More likely, these studies are based on surveys, which only demonstrate correlation — leaving open the possibility (my hunch says probability) that some characteristics that sour relationships also encourage non-marital cohabitation. I have no data to suggest what characteristics to look at, but I hypothesize that a willingness to change personal circumstances to better realign them with changing goals or environments might have something to do with it.
My girlfriend and I have lived together for three plus years and everything is great. In my opinion, the statistic showing that coulples who live together before marriage are more likely to fail is very flawed. The success rate for marriage is about the people in the relationship not a mass generalization.
We have learned a lot from living together-things we wouldnt have known. Personally, I think anyone who doesnt live together first is crossing the street blinfolded.
Sometimes I'm curious about those surveys about people who live together before marriage. There have to be other factors that separate them from those who have successful marriages besides JUST having lived together prior to marriage. It seems that it would be much more useful to drill down further into the issues that make marriage unmanagable - in particularly studying those who did live together first, and still made marriage work.

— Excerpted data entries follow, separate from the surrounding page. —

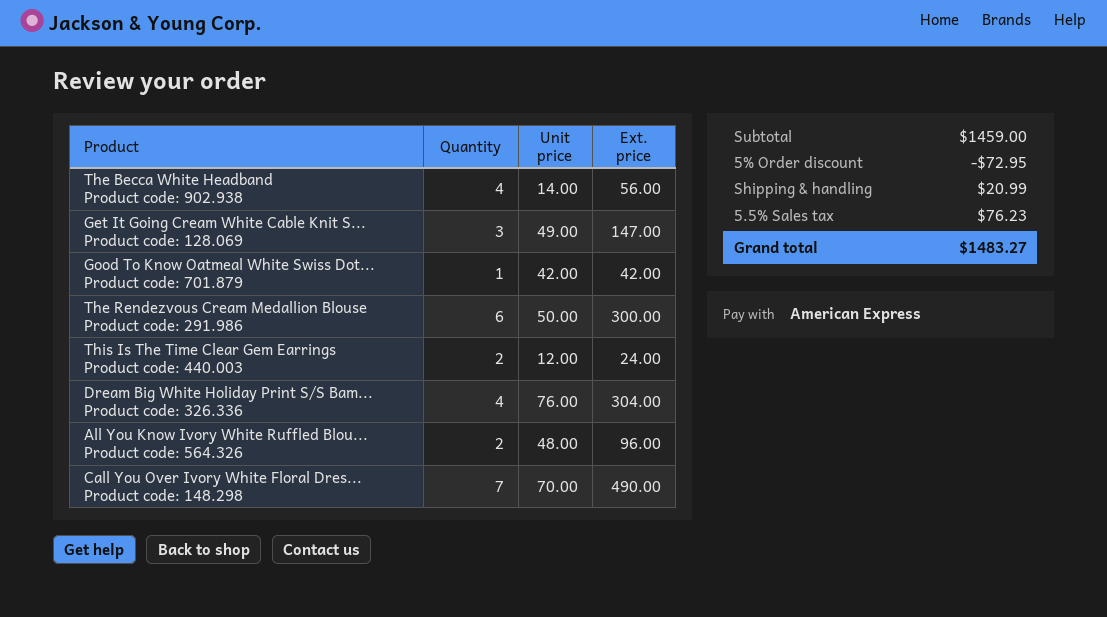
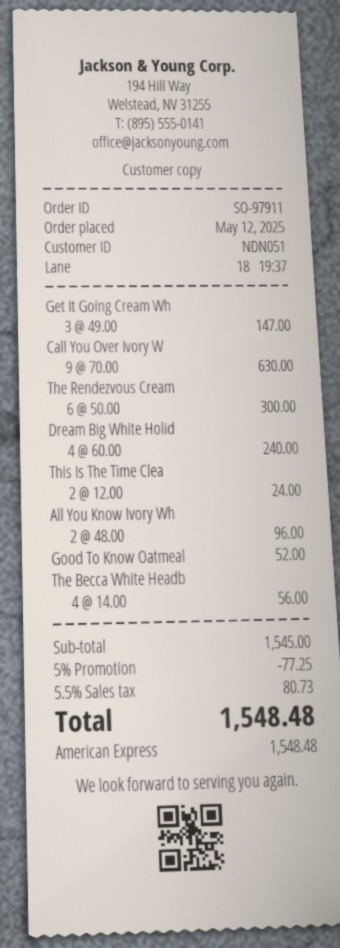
Good To Know Oatmeal White Swiss Dot...: 1 x 42.00 = 42.00 -> 1 x 52.00 = 52.00
Dream Big White Holiday Print S/S Bam...: 4 x 76.00 = 304.00 -> 4 x 60.00 = 240.00
Call You Over Ivory White Floral Dres...: 7 x 70.00 = 490.00 -> 9 x 70.00 = 630.00
subtotal: 1459.00 -> 1545.00
discount: 5% = 72.95 -> 5% = 77.25
shipping: 20.99 -> none
tax: 5.5% = 76.23 -> 5.5% = 80.73
total: 1483.27 -> 1548.48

I think Tera makes a good point, the success of living together before marriage very much depends on the intentions and expectations of the two people living together.
Most of my friends view living together as a necessary step before marriage. I've always thought that ideally the bond between you and the person you marry should be bigger than whether you happen to work out as good roommates. If you're marrying the right person, you should be able to work through trivial things like dirty socks on the bed etc.
Kathleen, nice post!

This was so refreshing to read! My boyfriend just asked me to live with him (well, that's misleading - he just asked me but he doesn't want to move in together right away, he just wanted to talk about it in advance) and I have a lot of thoughts spinning around my head right now! I lived with my first partner for seven years and marriage never happened. Looking back, I am glad about that, but at the time it felt like we slid into a routine or habit of just living together and never took our relationship any further. I'm a bit afraid of repeating that mistake.
I find all the statistics disheartening, but as Jeremy pointed out, the numbers mask important information that should be considered as context. I happen to work in the field of Sociology and am pretty familiar with where some of those numbers come from, and they are indeed from correlation studies based on survey/census data. That means that a researcher took one variable (respondent said yes to the question, "did you live with your partner before you got married?") and statistically matched it with another variable (respondent reports having divorced that partner) to see if there's any relationship.
Just because there is one doesn't mean that cohabitation *caused* the divorce. There are many other factors to consider. On a population level, people who cohabit tend to be much younger, tend to have lower education and income levels, and tend to come from backgrounds with greater instability (e.g. families where abuse occurred, people who are not stably employed, people with substance abuse issues or mental health issues, etc.). In other words, lots of people in their very first committed relationship. What you don't know is whether that relationship would have lasted had they not cohabited. Probably not, right? If your life is unstable, you're with your first partner ever, and you haven't worked out your issues, then it probably wouldn't matter whether you never lived together or married, lived together but never married, or didn't live together until marriage - the relationship would still be in jeopardy.
I really hope that made sense. This probably isn't appropriate, but I needed to respond to all the statistics out there (and all the people/places that jump on them and use them out of context) just to get in straight in my own head. And this seemed like the place to just dump it all out.
Thanks for listening - and thanks for posting. For the record, I do not believe marriage proposals count if they are edible. If Duke has any questions, you can tell him that proposal is null and void because, well, it went right through you.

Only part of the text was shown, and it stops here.